Consumers Push Plastics Industry to Find Bio-Based Solutions
NatureWorks, which only makes bio-based, biodegradable resins, says its strategy has always been to create a product that could be dropped into traditional processing. While that’s not possible yet, some of NatureWorks’ processors are beginning to sell enough PLA to reach the economies of scale necessary to make Ingeo more cost competitive, Davies said.
End of life
One of the biggest issues in the bioplastics industry is what happens to the products after they’re not needed. Biodegradable plastics can, of course, biodegrade, but usually only if composted properly. And as of right now, the U.S. doesn’t have an infrastructure to handle widespread municipal-level composting.
Another solution is to recycle the materials. Products made of Ingeo, for instance, can be returned to lactic acid, the ingredient created when plant sugars are fermented, and then made into a virgin polymer again. Currently, NatureWorks does this with waste at its plant.
Another solution is one both Coca-Cola and Pepsi are after: Creating a 100-percent, bio-based PET plastic bottle that can be recycled along with anything else made of plastic PET (the No. 1 plastic for those who recycle.)

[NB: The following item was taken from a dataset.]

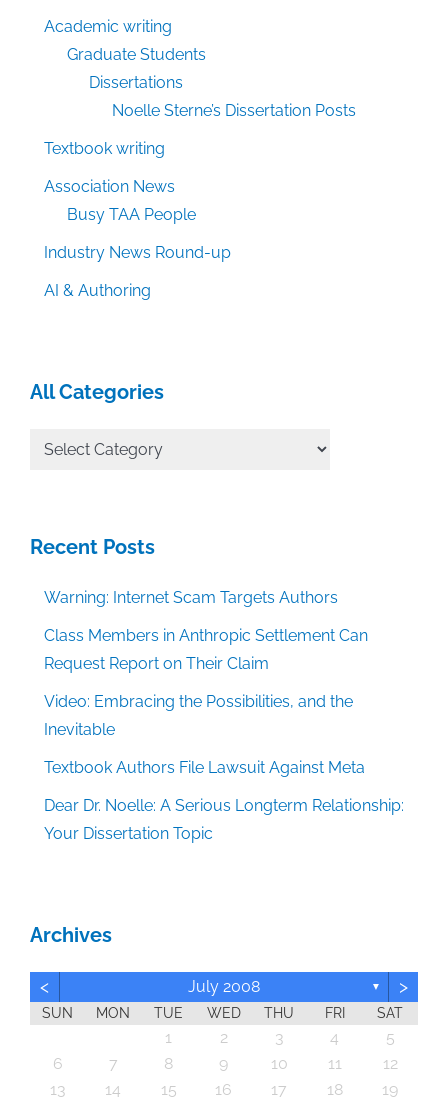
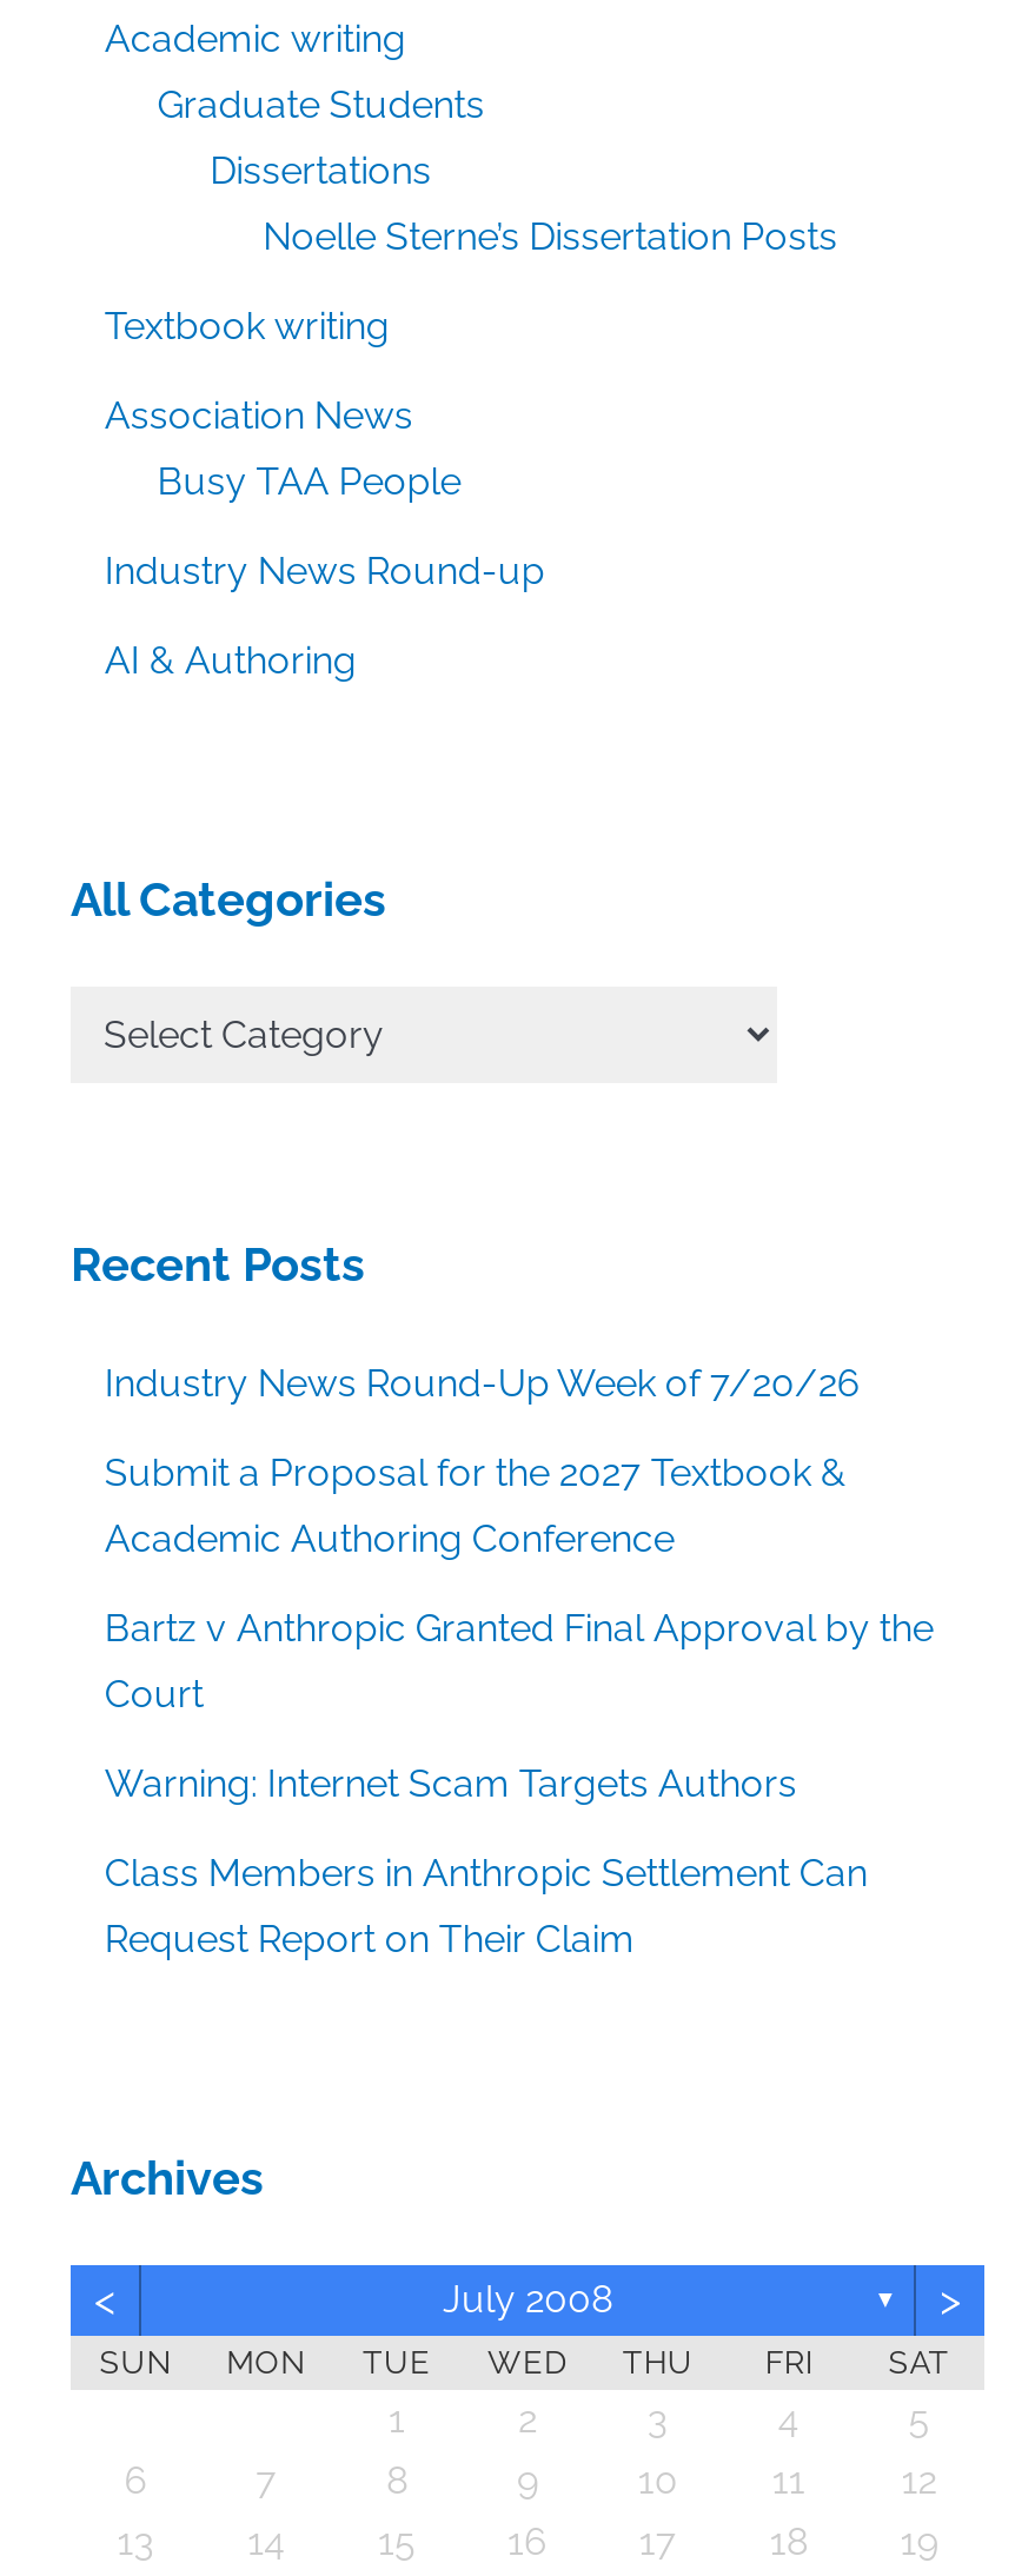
none -> [105,1362,934,1717] Industry News Round-Up Week of 7/20/26 | Submit a Proposal for the 2027 Textbook & | Academic Authoring Conference | Bartz v Anthropic Granted Final Approval by the | Court
moved [44,588,368,673] -> [105,1762,868,1962]: Warning: Internet Scam Targets Authors | Class Members in Anthropic Settlement Can | Request Report on Their Claim
[44,692,404,843] Video: Embracing the Possibilities, and the | Inevitable | Textbook Authors File Lawsuit Against Meta | Dear Dr. Noelle: A Serious Longterm Relationship: | Your Dissertation Topic -> none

“A lot of people look at environmental sustainability as disruptive technologies, a niche that can’t compete economically,” says Vitters. “We’ve come up with a solution that keeps the infrastructure in place.”
Coke has already created Plant Bottle, 30 percent of which is made from plants, and now has the technology to get the bottle to 100 percent — as does Pepsi — but the process of bringing the bottle to market remains complex.
“The challenge is getting scaled up, creating supply chains, getting the yield and efficiency so the economics get to where we think we can go forward,” says Rocco Papalia, senior vice president of advanced research at PepsiCo.
Coke hopes to break through these hurdles to have half of all its bottles and cans made from bio-plastics by 2015, and 100 percent by 2020, says Vitters of Coke.
“Innovation isn’t worth much until you can commercialize it and make it available to consumers,” he said.